Arsenal jagt Bradley Barcola als Sommer-Alternative zu Morgan Rogers

Arsenal sieht Paris St-Germains Bradley Barcola als Alternative zu Aston Villas Morgan Rogers, nachdem die Gunners ermutigende Signale erhalten haben, dass der französische Stürmer diesen Sommer verfügbar sein könnte, wie aus Berichten hervorgeht.

Hintergrund und Kontext

Die Gunners haben Morgan Rogers intensiv beobachtet, doch Villas Widerstand gegen einen Verkauf – gepaart mit einer wahrscheinlich hohen Bewertung – hat Mikel Artetas Scouting-Team veranlasst, andere Optionen zu prüfen. Barcola, 22, hat in dieser Saison in der Ligue 1 und der Champions League mit Toren und Vorlagen von der linken Seite überzeugt.

Barcolas Aufstieg bei PSG hat die Aufmerksamkeit mehrerer europäischer Klubs auf sich gezogen, und Arsenal gehört zu den Ersten, die die Lage sondieren. Die Schnelligkeit und Dribbelstärke des Franzosen machen ihn zu einer natürlichen Passform für Artetas offensive Außenbahnen, wo direktes Laufen und Kreativität gefragt sind.

Auswirkungen und Analyse

Barcola würde Arsenal ein anderes Profil als die vorhandenen Optionen bieten. Während Gabriel Martinelli für direkte Läufe steht und Bukayo Saka ein abgeklärter Vollstrecker ist, zeichnet sich Barcola in Eins-gegen-Eins-Situationen aus und kann in der gesamten Offensivreihe eingesetzt werden. Seine Verpflichtung könnte die Last auf Martinelli verringern und Deckung bieten, falls Saka eine Pause benötigt.

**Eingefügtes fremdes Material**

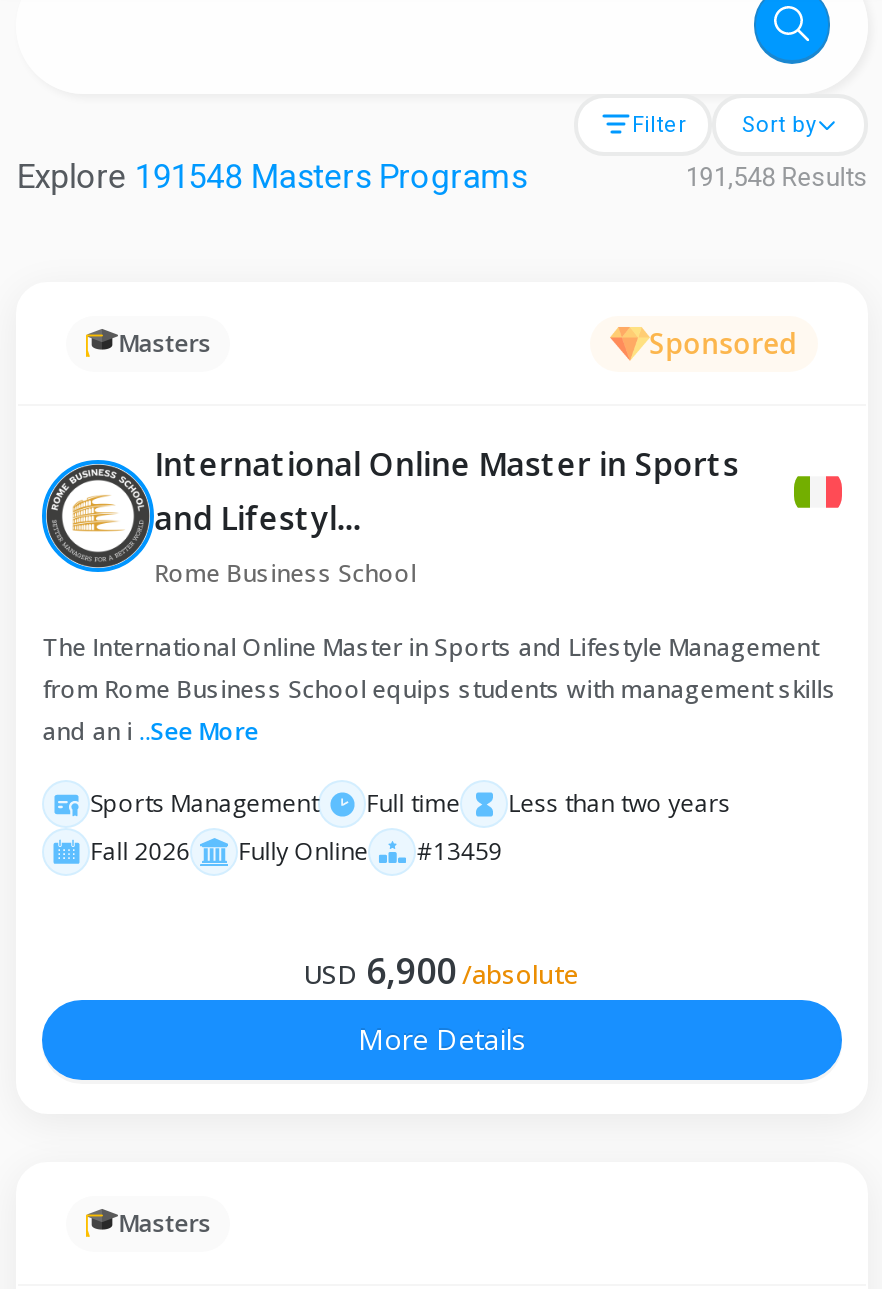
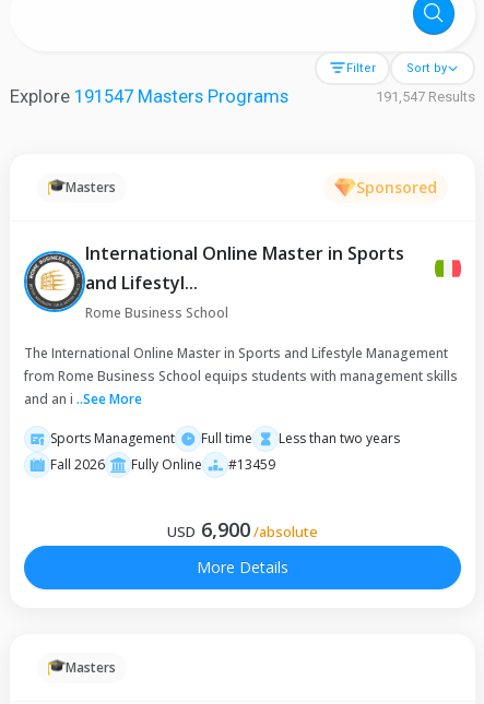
[16,158,526,196] Explore 191548 Masters Programs -> [10,86,289,107] Explore 191547 Masters Programs
[686,162,868,192] 191,548 Results -> [376,88,475,105] 191,547 Results

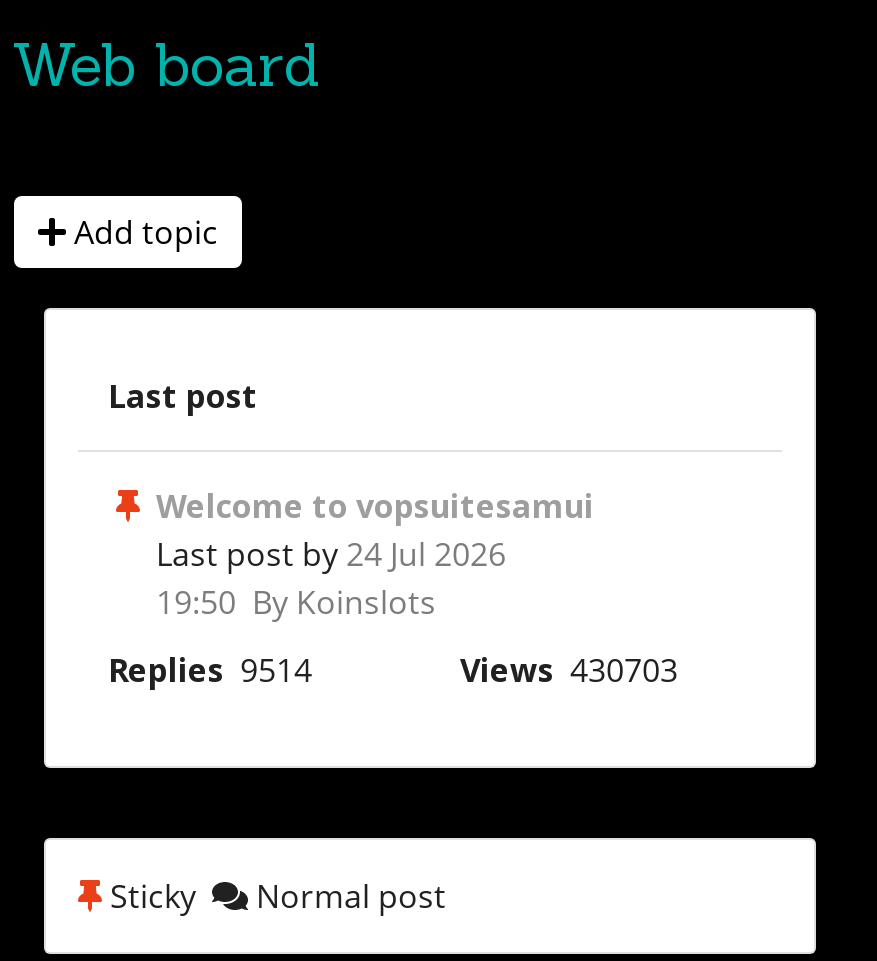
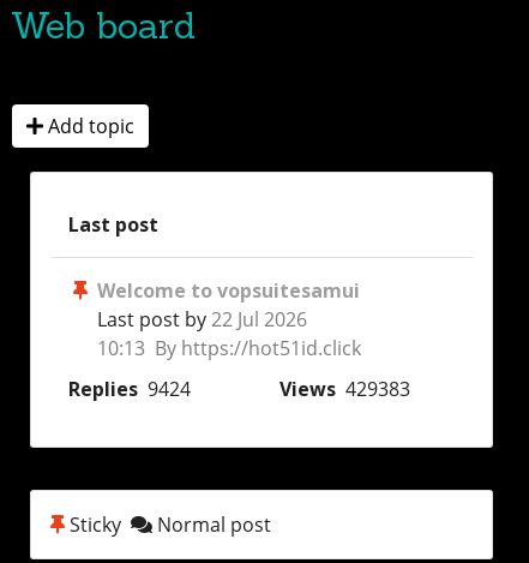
[156,533,506,577] Last post by 24 Jul 2026 -> [97,307,307,333] Last post by 22 Jul 2026
[156,581,436,625] 19:50 By Koinslots -> [97,335,361,362] 10:13 By https://hot51id.click
[108,649,312,693] Replies 9514 -> [68,376,191,403] Replies 9424
[460,649,678,693] Views 430703 -> [279,376,410,403] Views 429383

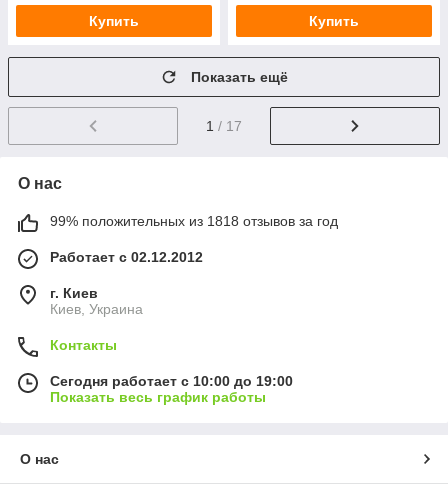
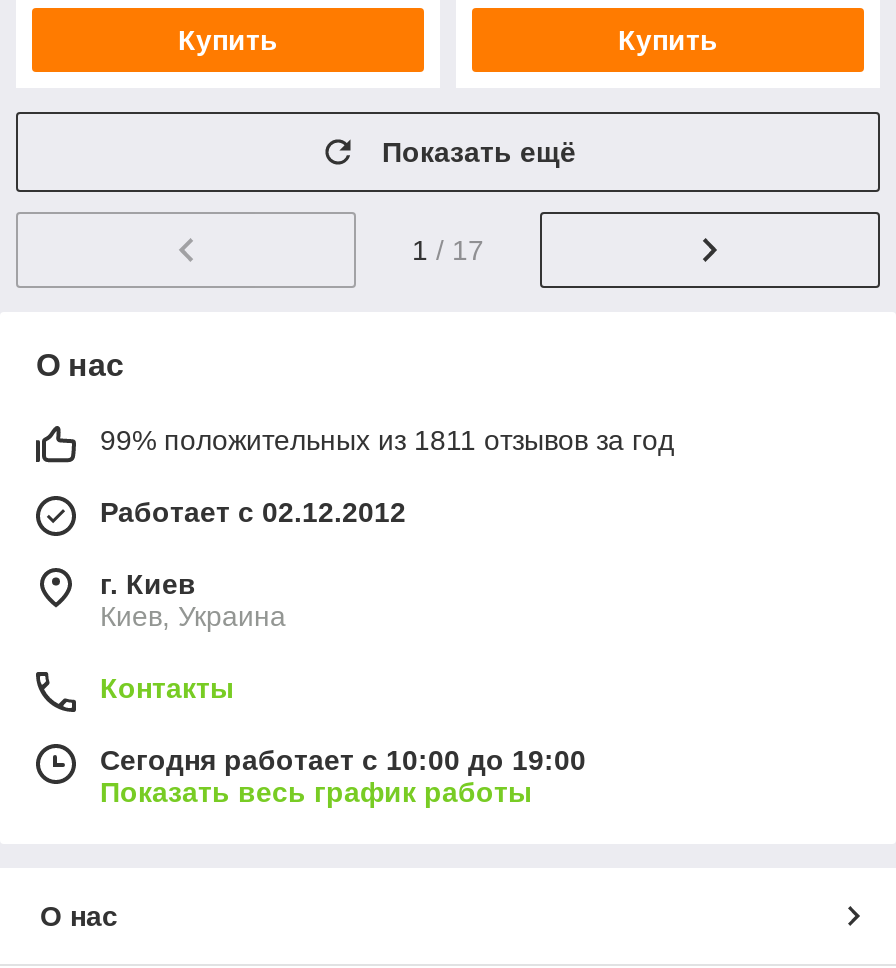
[50,213,338,229] 99% положительных из 1818 отзывов за год -> [100,424,674,456] 99% положительных из 1811 отзывов за год

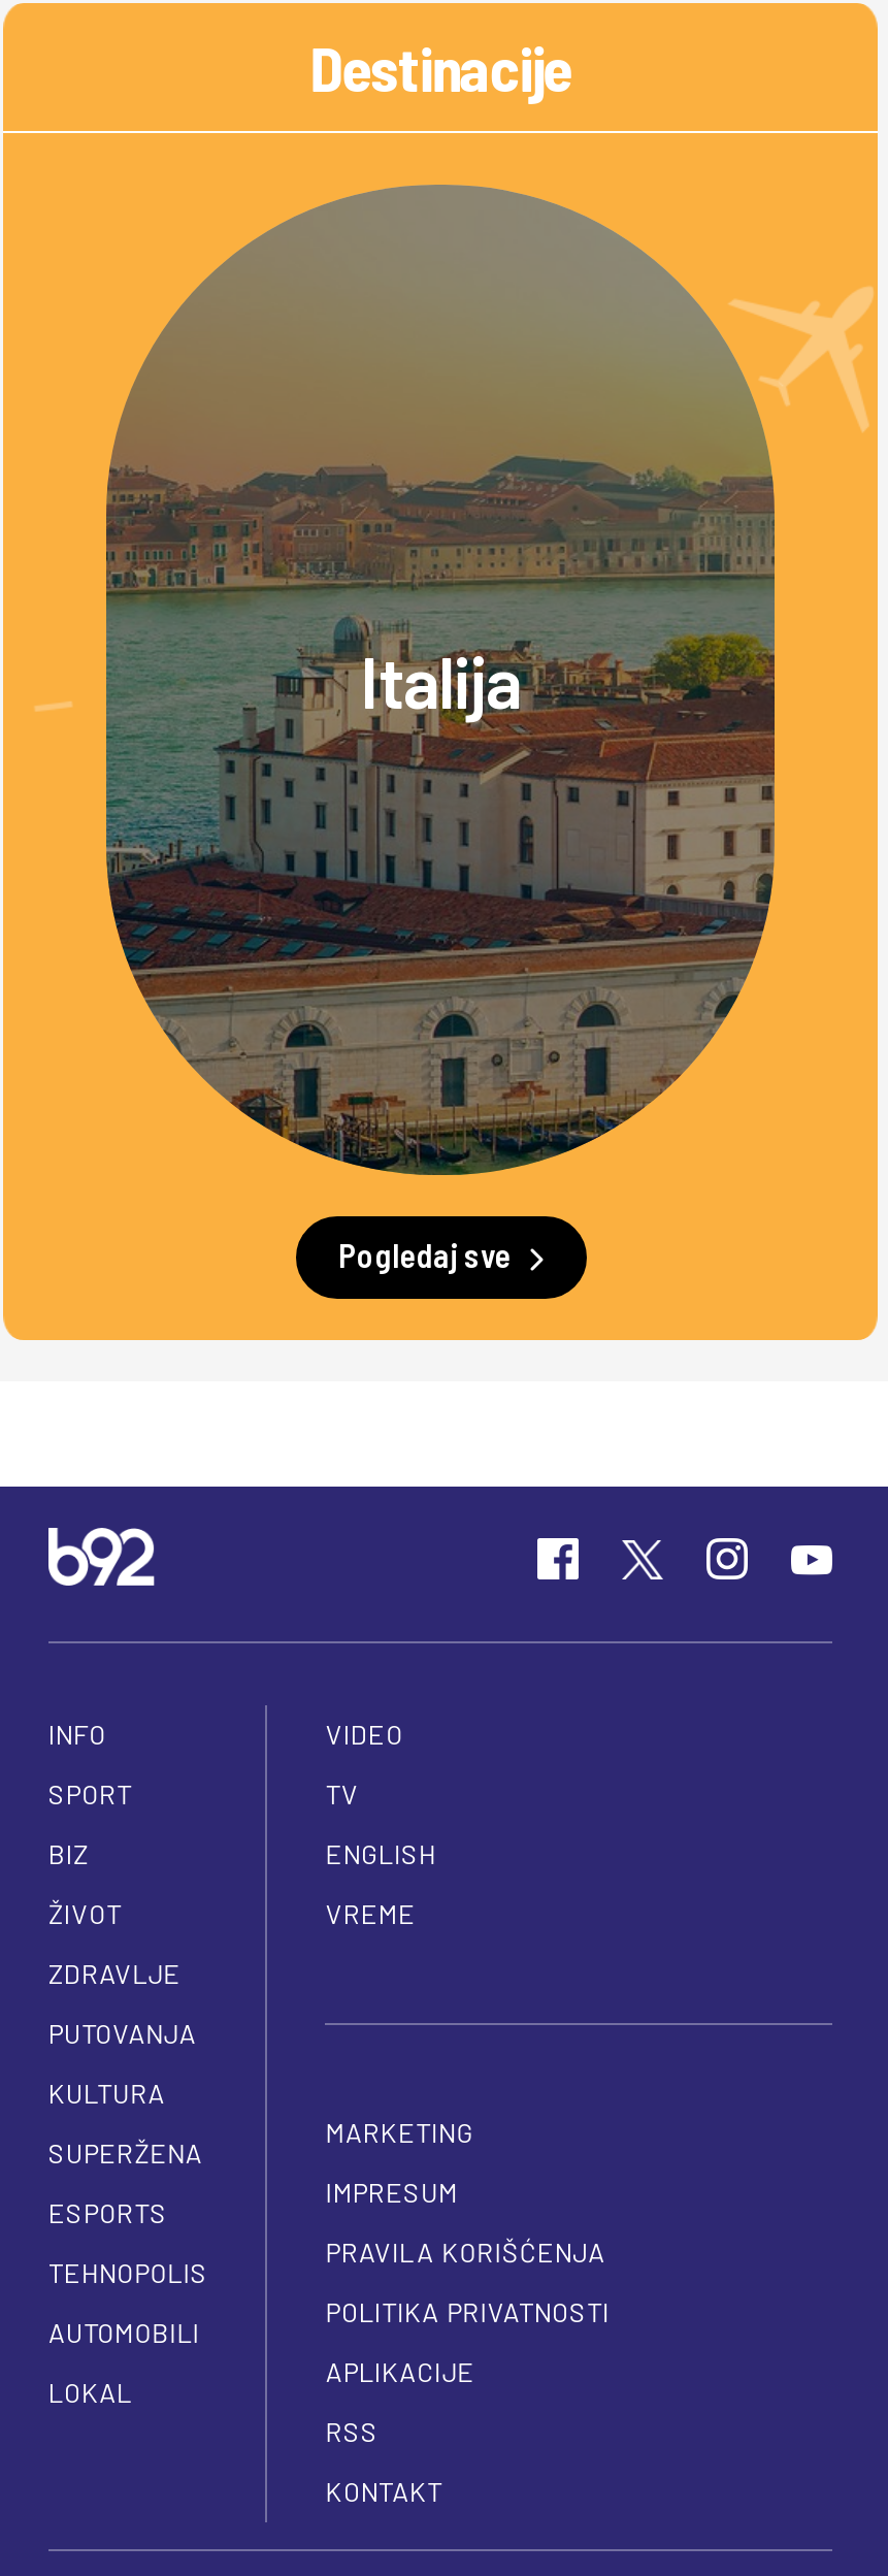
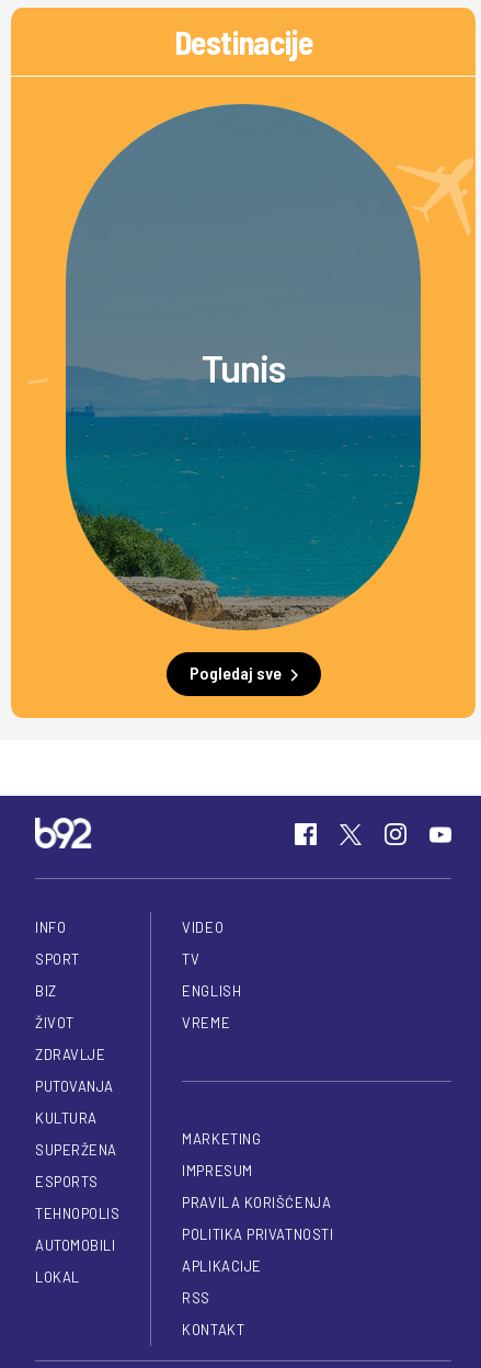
[106,189,777,1175] [image] | Italija -> [66,105,422,630] [image] | Tunis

  • Barcolas Spielstil passt zu Arsenals Hochpressingsystem, in dem schnelle Umschaltbewegungen und vertikale Läufe entscheidend sind.
  • Seine Vielseitigkeit (auf beiden Flügeln einsetzbar) gibt Arteta taktische Flexibilität in großen Spielen.
  • Mit 22 Jahren passt er in Arsenals Strategie, junge Spieler mit hohem Potenzial zu verpflichten.

Für Fantasy Premier League-Manager würde ein Wechsel zu Arsenal Barcolas Attraktivität deutlich steigern. Allerdings bedeutet die Konkurrenz um die Plätze, dass er möglicherweise nicht sofort Stammspieler wäre, was seinen kurzfristigen FPL-Wert mindert. Sein Preis läge bei einem Wechsel wahrscheinlich bei etwa 7,0-8,0 Millionen.

Wie geht es weiter

Arsenal wird nun die Gespräche mit PSG forcieren, während Morgan Rogers das primäre Ziel bleibt. Der Ausgang hängt von PSGs Verhandlungsbereitschaft und davon ab, ob Villa seine Forderungen für Rogers senkt. Mit dem nahenden Sommer-Transferfenster ist damit zu rechnen, dass diese Geschichte in den kommenden Wochen Fahrt aufnimmt.